**Data to examine:**
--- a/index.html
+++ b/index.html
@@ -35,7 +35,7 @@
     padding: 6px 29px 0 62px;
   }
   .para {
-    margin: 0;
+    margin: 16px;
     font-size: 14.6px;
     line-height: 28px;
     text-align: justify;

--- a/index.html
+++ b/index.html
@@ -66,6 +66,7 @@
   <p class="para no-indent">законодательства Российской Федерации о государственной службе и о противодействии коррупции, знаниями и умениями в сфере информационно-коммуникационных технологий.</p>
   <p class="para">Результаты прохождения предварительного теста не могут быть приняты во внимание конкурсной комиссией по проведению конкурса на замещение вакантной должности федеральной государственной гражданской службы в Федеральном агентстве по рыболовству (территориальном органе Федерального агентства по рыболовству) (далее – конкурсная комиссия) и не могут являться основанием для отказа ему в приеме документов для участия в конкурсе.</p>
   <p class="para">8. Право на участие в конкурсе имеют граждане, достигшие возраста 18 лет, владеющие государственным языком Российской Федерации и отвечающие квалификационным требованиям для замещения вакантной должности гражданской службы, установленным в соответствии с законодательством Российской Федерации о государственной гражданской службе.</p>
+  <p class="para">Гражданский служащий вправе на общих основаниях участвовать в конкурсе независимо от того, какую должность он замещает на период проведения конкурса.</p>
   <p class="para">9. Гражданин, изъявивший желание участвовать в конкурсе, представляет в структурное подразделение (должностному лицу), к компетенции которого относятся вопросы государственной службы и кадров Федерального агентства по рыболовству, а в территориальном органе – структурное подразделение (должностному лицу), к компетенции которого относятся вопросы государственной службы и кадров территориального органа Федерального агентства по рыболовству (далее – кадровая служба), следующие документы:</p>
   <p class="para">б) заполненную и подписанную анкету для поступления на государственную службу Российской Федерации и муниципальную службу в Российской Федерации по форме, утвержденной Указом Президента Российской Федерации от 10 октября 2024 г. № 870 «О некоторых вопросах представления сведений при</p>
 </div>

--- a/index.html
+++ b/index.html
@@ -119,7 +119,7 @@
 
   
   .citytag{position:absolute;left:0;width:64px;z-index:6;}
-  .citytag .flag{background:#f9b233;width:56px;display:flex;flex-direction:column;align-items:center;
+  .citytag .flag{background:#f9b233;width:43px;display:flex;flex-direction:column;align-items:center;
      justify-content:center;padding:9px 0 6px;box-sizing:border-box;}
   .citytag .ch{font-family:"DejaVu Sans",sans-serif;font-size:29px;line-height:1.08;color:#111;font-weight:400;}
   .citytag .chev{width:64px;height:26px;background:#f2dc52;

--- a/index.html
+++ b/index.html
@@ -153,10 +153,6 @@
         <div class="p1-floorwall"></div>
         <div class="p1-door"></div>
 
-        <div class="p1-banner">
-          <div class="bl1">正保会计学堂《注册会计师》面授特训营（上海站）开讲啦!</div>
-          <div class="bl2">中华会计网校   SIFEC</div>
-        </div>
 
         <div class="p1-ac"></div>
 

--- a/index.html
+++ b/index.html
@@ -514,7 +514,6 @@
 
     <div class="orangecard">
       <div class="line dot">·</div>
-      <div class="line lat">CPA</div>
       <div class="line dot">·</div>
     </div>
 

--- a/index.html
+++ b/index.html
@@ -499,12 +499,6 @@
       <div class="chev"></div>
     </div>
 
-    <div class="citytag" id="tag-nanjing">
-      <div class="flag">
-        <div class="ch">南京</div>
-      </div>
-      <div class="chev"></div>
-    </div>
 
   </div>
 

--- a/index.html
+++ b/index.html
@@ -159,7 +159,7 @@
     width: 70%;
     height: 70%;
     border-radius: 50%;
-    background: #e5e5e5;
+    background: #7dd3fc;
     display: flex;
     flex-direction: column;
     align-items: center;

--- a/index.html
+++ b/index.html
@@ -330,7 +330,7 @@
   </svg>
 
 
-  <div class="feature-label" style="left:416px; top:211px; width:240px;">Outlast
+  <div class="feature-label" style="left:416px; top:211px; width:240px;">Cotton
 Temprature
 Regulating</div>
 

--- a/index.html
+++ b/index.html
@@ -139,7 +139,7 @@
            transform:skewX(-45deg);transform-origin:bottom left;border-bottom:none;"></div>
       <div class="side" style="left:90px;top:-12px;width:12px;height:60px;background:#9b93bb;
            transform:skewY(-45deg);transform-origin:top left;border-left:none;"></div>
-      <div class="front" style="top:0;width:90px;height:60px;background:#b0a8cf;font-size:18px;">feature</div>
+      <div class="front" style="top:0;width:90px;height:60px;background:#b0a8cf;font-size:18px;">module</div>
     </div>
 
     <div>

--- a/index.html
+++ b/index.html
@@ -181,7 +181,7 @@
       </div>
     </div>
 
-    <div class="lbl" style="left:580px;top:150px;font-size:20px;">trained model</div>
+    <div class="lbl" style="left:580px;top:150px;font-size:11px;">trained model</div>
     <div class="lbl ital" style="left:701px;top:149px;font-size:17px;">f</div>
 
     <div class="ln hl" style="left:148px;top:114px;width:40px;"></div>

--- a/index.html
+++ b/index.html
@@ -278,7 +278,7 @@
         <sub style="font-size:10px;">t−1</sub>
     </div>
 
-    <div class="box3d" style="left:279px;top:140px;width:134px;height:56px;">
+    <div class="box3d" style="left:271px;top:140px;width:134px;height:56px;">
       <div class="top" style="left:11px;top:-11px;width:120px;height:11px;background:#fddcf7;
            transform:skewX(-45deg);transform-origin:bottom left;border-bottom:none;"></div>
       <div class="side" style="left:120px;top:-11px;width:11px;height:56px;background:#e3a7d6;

**Problem requirements:** Count the lines in the records above that hold the word "front", and give only that number.

**Solution for this problem:** 2